→ About this exercise: Up to and including the line holding "- b) Como se", write out the data exactly from its first line, but not the pictures.

(Collection entries)

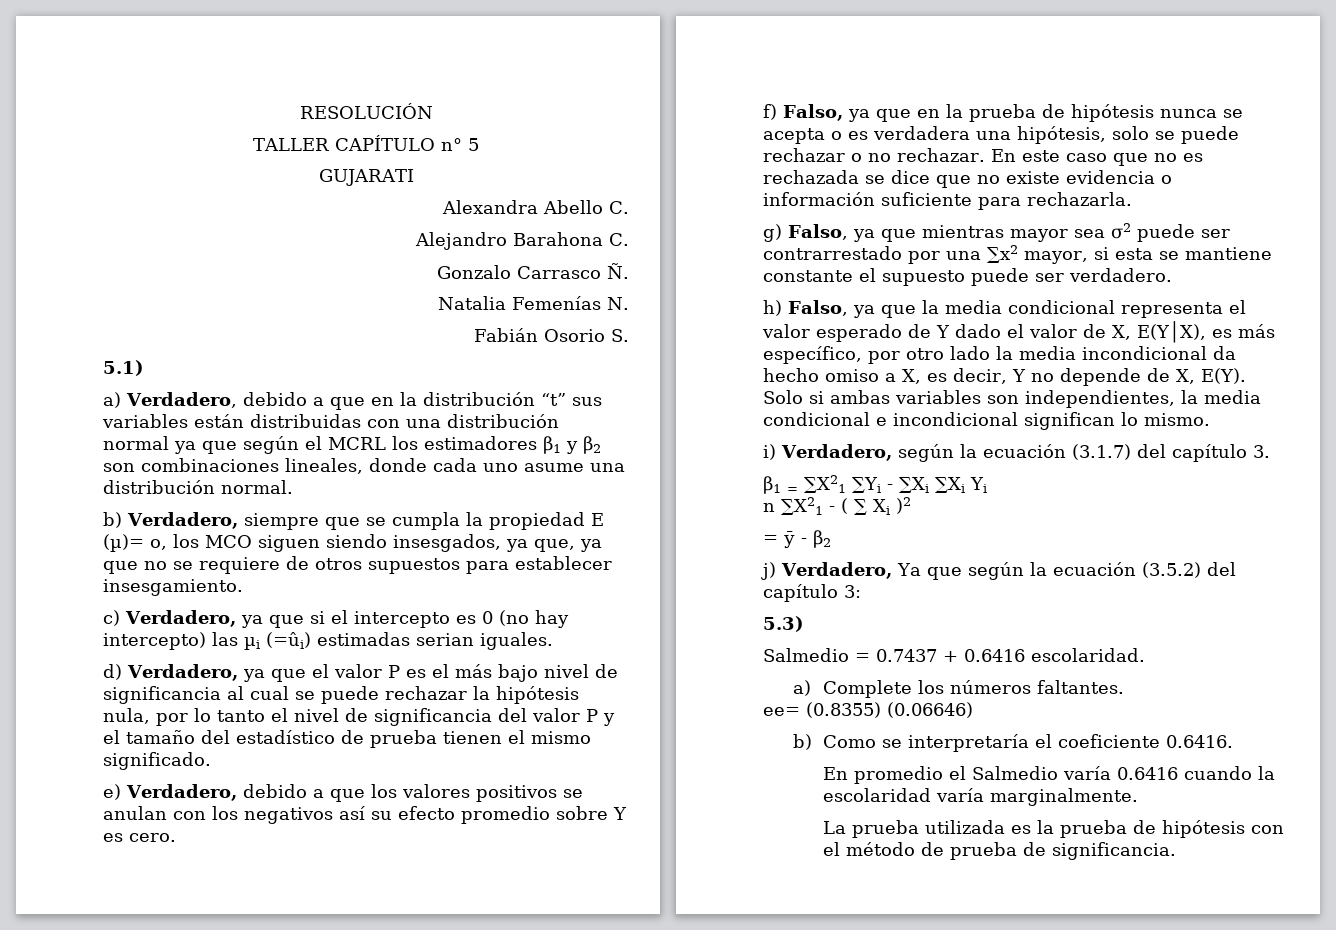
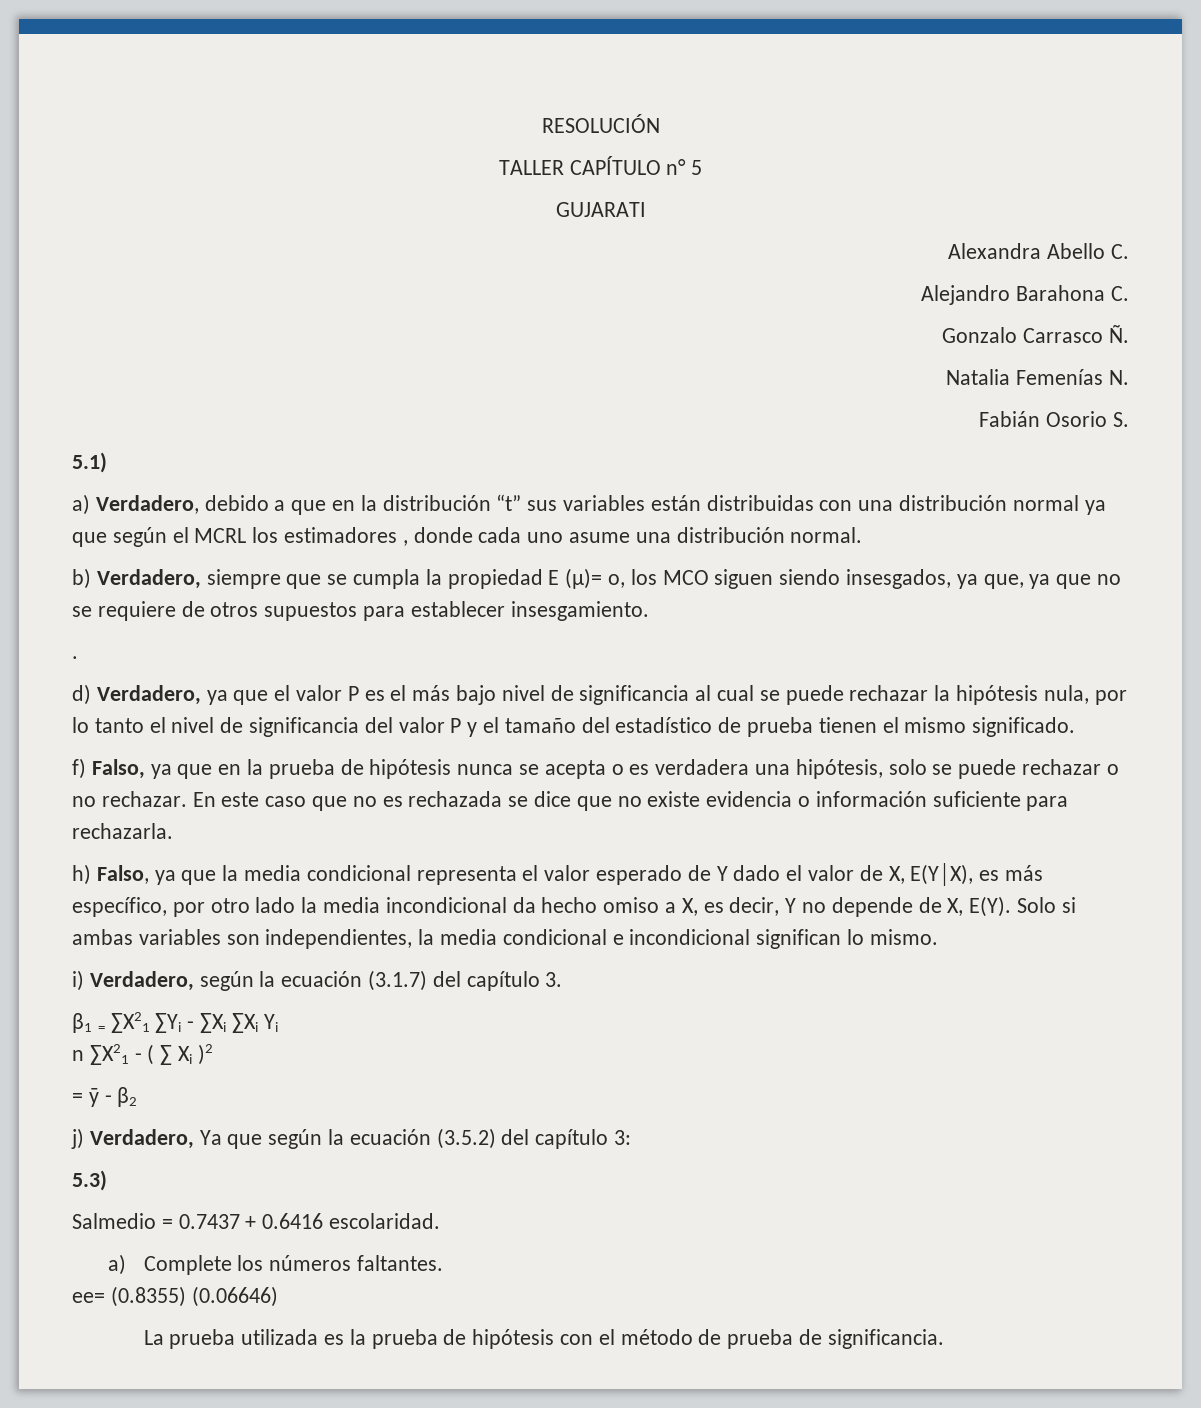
- a) Verdadero, debido a que en la distribución “t” sus variables están distribuidas con una distribución normal ya que según el MCRL los estimadores β1 y β2 son combinaciones lineales, donde cada uno asume una distribución normal.
+ a) Verdadero, debido a que en la distribución “t” sus variables están distribuidas con una distribución normal ya que según el MCRL los estimadores , donde cada uno asume una distribución normal.
- c) Verdadero, ya que si el intercepto es 0 (no hay intercepto) las µi (=ûi) estimadas serian iguales.
+ .
- e) Verdadero, debido a que los valores positivos se anulan con los negativos así su efecto promedio sobre Y es cero.
- g) Falso, ya que mientras mayor sea σ2 puede ser contrarrestado por una ∑x2 mayor, si esta se mantiene constante el supuesto puede ser verdadero.
- b) Como se interpretaría el coeficiente 0.6416.
- En promedio el Salmedio varía 0.6416 cuando la escolaridad varía marginalmente.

→ Written reply:
- a) Verdadero, debido a que en la distribución “t” sus variables están distribuidas con una distribución normal ya que según el MCRL los estimadores β1 y β2 son combinaciones lineales, donde cada uno asume una distribución normal.
+ a) Verdadero, debido a que en la distribución “t” sus variables están distribuidas con una distribución normal ya que según el MCRL los estimadores , donde cada uno asume una distribución normal.
- c) Verdadero, ya que si el intercepto es 0 (no hay intercepto) las µi (=ûi) estimadas serian iguales.
+ .
- e) Verdadero, debido a que los valores positivos se anulan con los negativos así su efecto promedio sobre Y es cero.
- g) Falso, ya que mientras mayor sea σ2 puede ser contrarrestado por una ∑x2 mayor, si esta se mantiene constante el supuesto puede ser verdadero.
- b) Como se interpretaría el coeficiente 0.6416.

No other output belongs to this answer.